Flexible printed circuit board based on graphene/polyimide composites with excellent thermal conductivity and sandwich structure

Abstract In future, thermal management will play a crucial role in their design and fabrication, because the rapid development in miniaturization and versatility of electronic devices leads to the huge increase in power density. It is an inevitable trend to develop flexible substrate materials with high thermal conductivity, high heat flux, excellent stability and reliability. In this work, a new flexible print circuit board (G-FPC) containing a graphene film with sandwich structure was fabricated for heat dissipation. Firstly, multi-layer graphene film (M-GF) with 739.56 W m−1 K−1 in-plane thermal conductivity was prepared by high-temperature heat treatment (2900 °C) of GO film followed compression rolling process. Then, as-prepared M-GF and polyimide (PI) film were laminated and hot-pressed to fabricate G-FPC with epoxy resin as adhesive. As-fabricated G-FPC exhibits excellent flexibility, stability, and reliability, whose in-plane thermal conductivity can remain 98%, 81% and 88% after 10000, 15,000 and 20,000 bending times.

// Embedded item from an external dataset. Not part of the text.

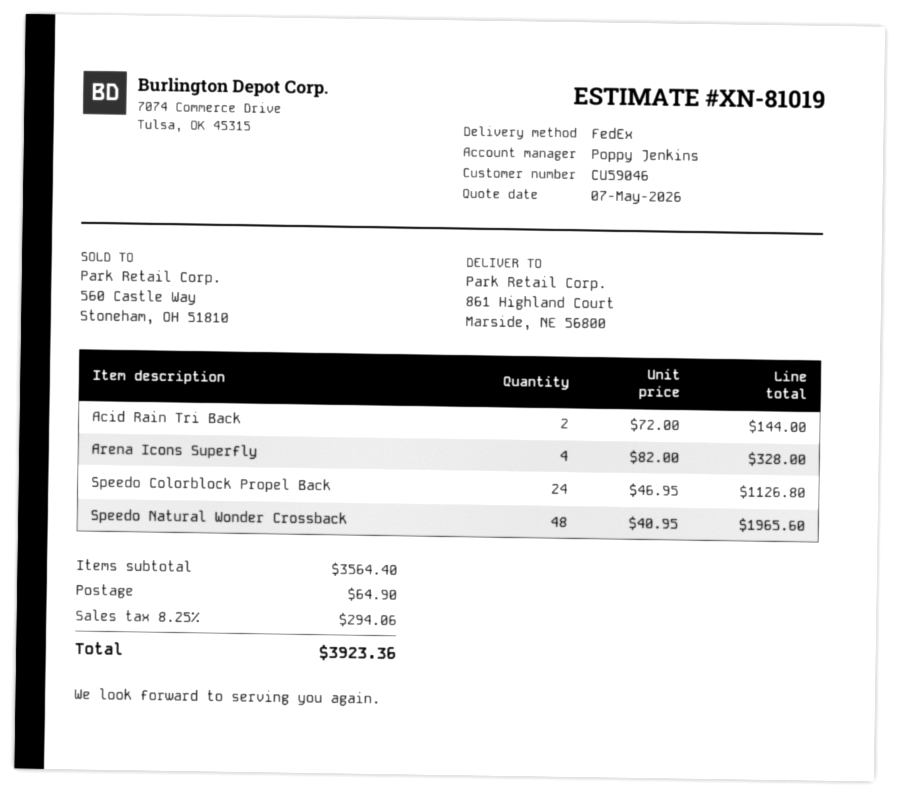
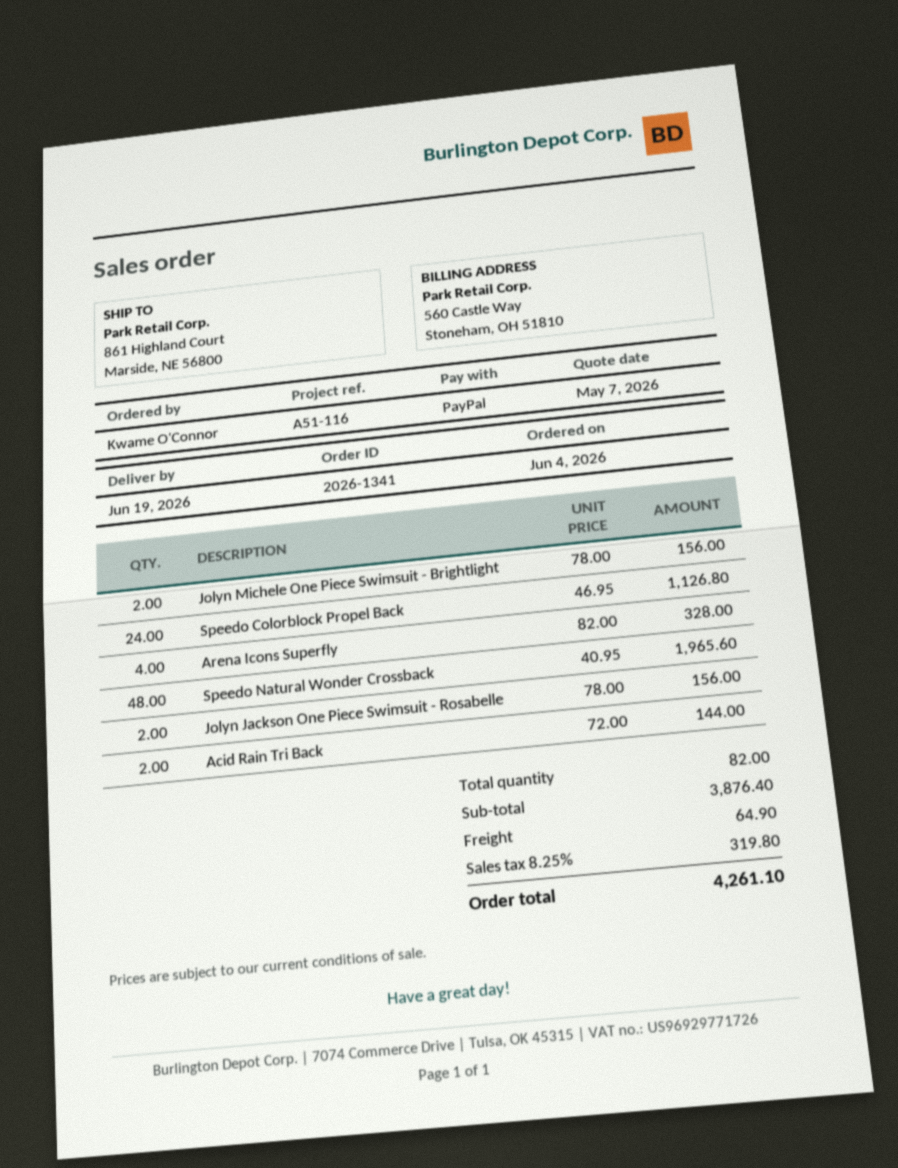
Jolyn Michele One Piece Swimsuit - Brightlight: none -> 2 x 78.00 = 156.00
Jolyn Jackson One Piece Swimsuit - Rosabelle: none -> 2 x 78.00 = 156.00
subtotal: 3564.40 -> 3876.40
tax: 8.25% = 294.06 -> 8.25% = 319.80
total: 3923.36 -> 4261.10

Moreover, as-fabricated G-FPC has good heat dissipation capacity, which can significantly reduce chip temperature, 10 °C lower than traditional FPC with the power density of 0.42 W/cm2. The G-FPC with sandwich structure of PI/M-GF/PI will have potential applications in the flexible and wearable electronics in future, due to their versatility in heat dissipation, flexibility, stability and electronic interconnection as substrates.